@kkyrio — 20 lines of bash for instant error alerts, no Vercel, no Datadog
Goodbye, Vercel. Goodbye, Datadog.
🙋♂️Hello, 20 lines of bash. 🚨 Instant alerts on your phone when your service logs an error.
Free, simple, and effective.
Smart, because the 20-line version probably covers 90% of what most small-to-medium services actually need from Datadog. The pitch is right: you don't need a $600/month observability platform to get notified when something breaks. A tail -f on the log, a grep for ERROR, and a curl to your notification endpoint of choice. Worth reading the actual script before committing — "free" often means "works until your log format changes" — but the principle is solid.
@thatstraw — Bash operators decoded: (), {}, $(), $((…)), ${}, [], [[]]
Bash cheat sheet: (), {}, $(()), $(), ${}, [], [[]] what are they?

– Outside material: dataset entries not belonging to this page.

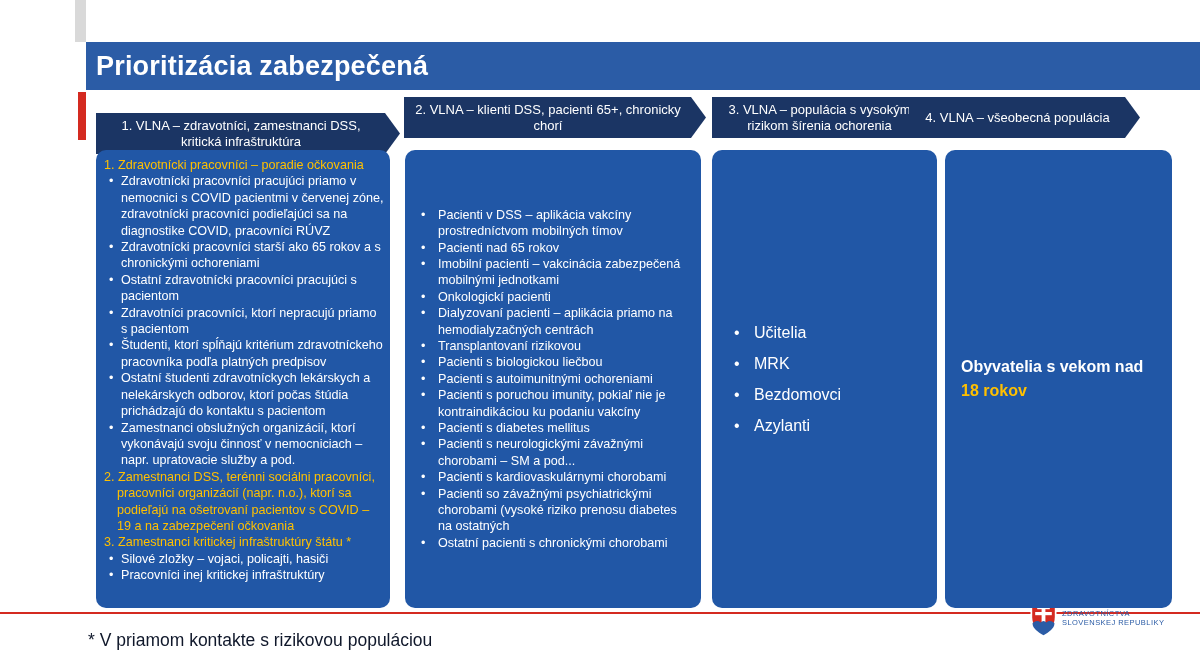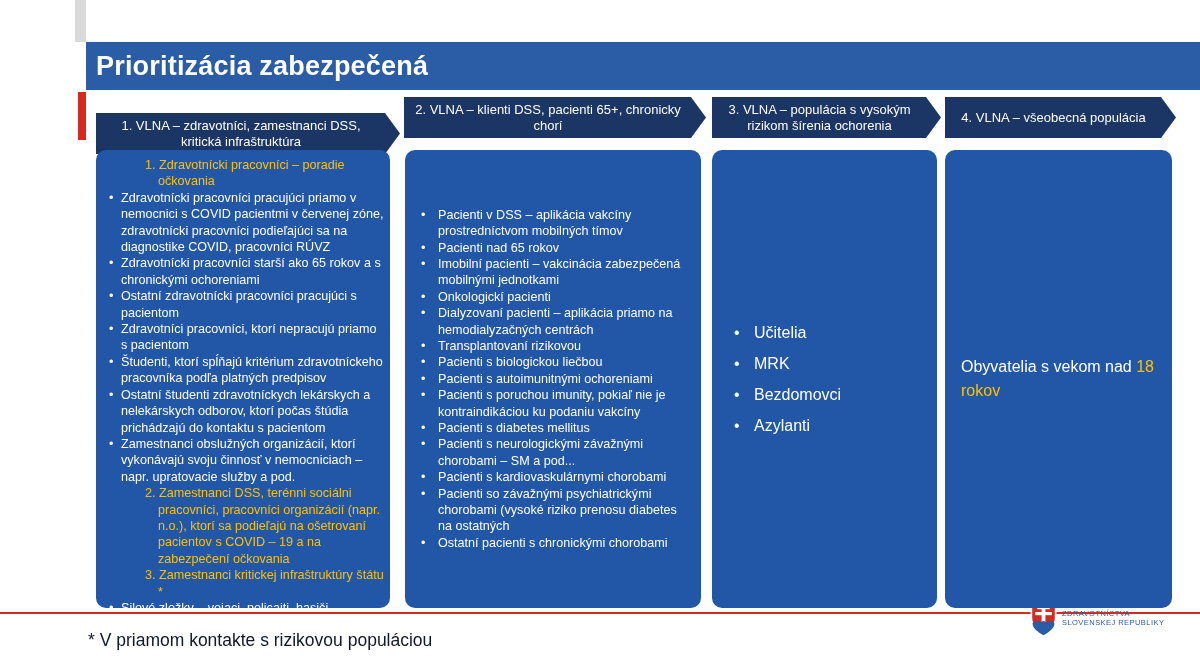--- a/index.html
+++ b/index.html
@@ -25,7 +25,7 @@
   .arrow1 { left:96px;  width:304px;margin-top:16px; }
   .arrow2 { left:404px; width:302px; }
   .arrow3 { left:712px; width:229px;text-align:center; }
-  .arrow4 { left:945px; width:231px; }
+  .arrow4 { left:909px; width:231px; }
 
   .box {
     position:absolute; top:150px; height:458px; background:#2157A6;

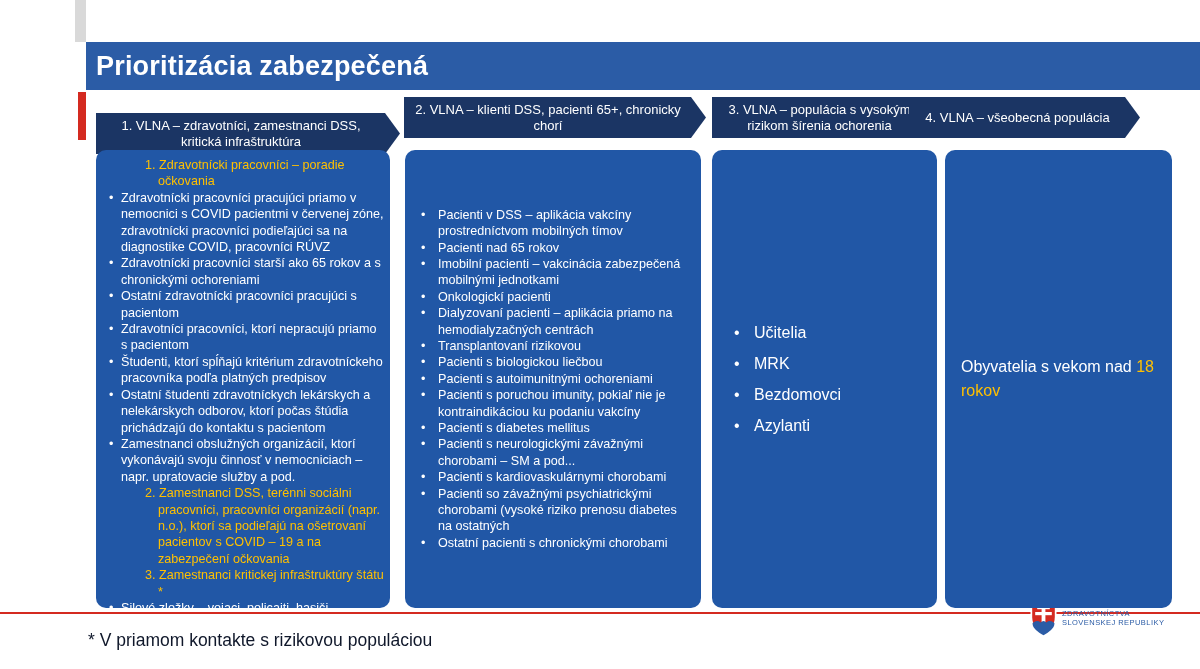--- a/index.html
+++ b/index.html
@@ -44,7 +44,7 @@
   .box1 .marker { flex:none; width:17px; padding-left:5px; box-sizing:border-box; }
   .box2 .marker { flex:none; width:17px; padding-left:0;   box-sizing:border-box; }
   .box3 .marker { flex:none; width:34px; padding-left:14px; box-sizing:border-box; }
-  .li.number { color:#FFC000; padding-left:13px; text-indent:-13px;margin-left:41px; }
+  .li.number { color:#FFC000; padding-left:13px; text-indent:-13px; }
   .accent { color:#FFC000; }
 
   .red-line { position:absolute; left:0; top:612px; width:1200px; height:2px; background:#D42A20; z-index:1; }

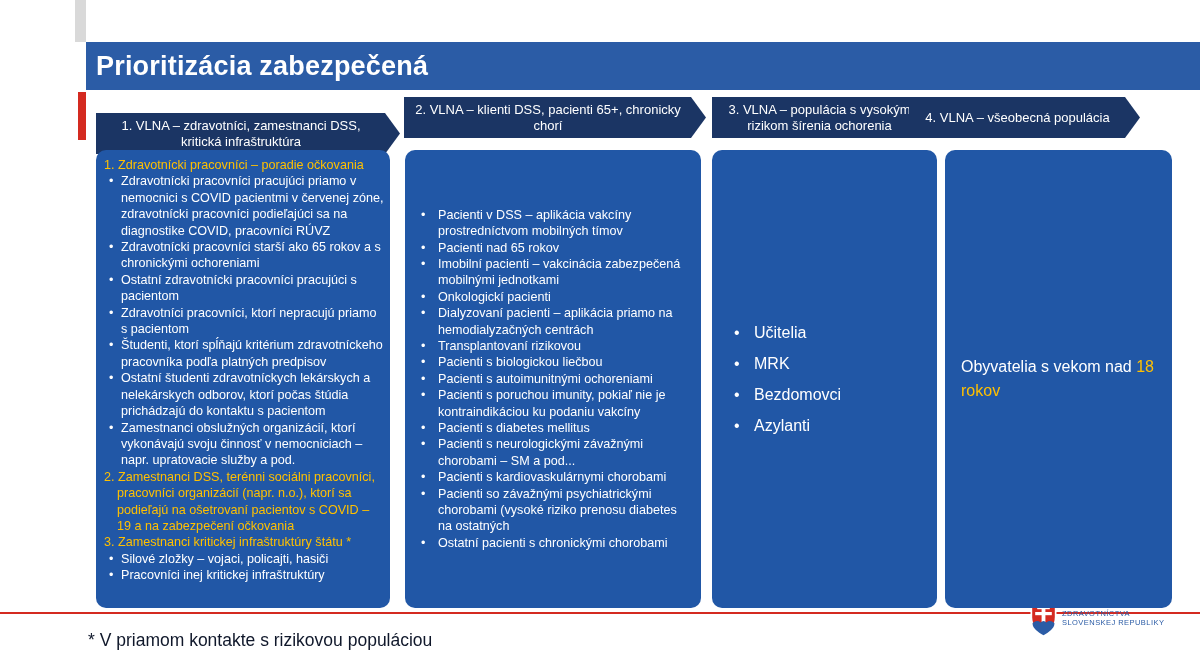--- a/index.html
+++ b/index.html
@@ -37,7 +37,7 @@
   .box3 { left:712px; width:225px; padding:10px 8px; font-size:16px; line-height:31px;
           display:flex; flex-direction:column; justify-content:center; }
   .box4 { left:945px; width:227px; padding:0 16px; font-size:16px; line-height:24px;
-          display:flex; flex-direction:column; justify-content:center; }
+          display:flex; flex-direction:column; justify-content:center;font-weight:bold; }
 
   .li.bullet { display:flex; }
   .li .txt { flex:1; }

Honestly just saved this to not have to google it again. The [[]] vs [] difference alone has bitten me in enough shell scripts to make this worth bookmarking — [[ is a bash builtin and handles spaces in variables without quoting gymnastics, while [ is POSIX sh and will surprise you. The $((…)) vs $(…) distinction (arithmetic expansion vs command substitution) is the other one that trips people up. Having these in one place is useful.
@AIBuzzNews — NotebookLM getting attention
This blows my mind!
NotebookLM is the most impressive AI tool I've seen since ChatGPT.
From students to professionals, it's a game-changer for everyone.
The enthusiasm here is a bit much, but NotebookLM is genuinely interesting — it grounds responses in documents you upload and cites its sources, which makes it more useful for anything research-heavy than a default LLM chat. The Audio Overview feature (turns your docs into a podcast-style conversation) is the thing that apparently got a lot of people's attention around this time. Useful if you have a pile of PDFs you want to actually internalize.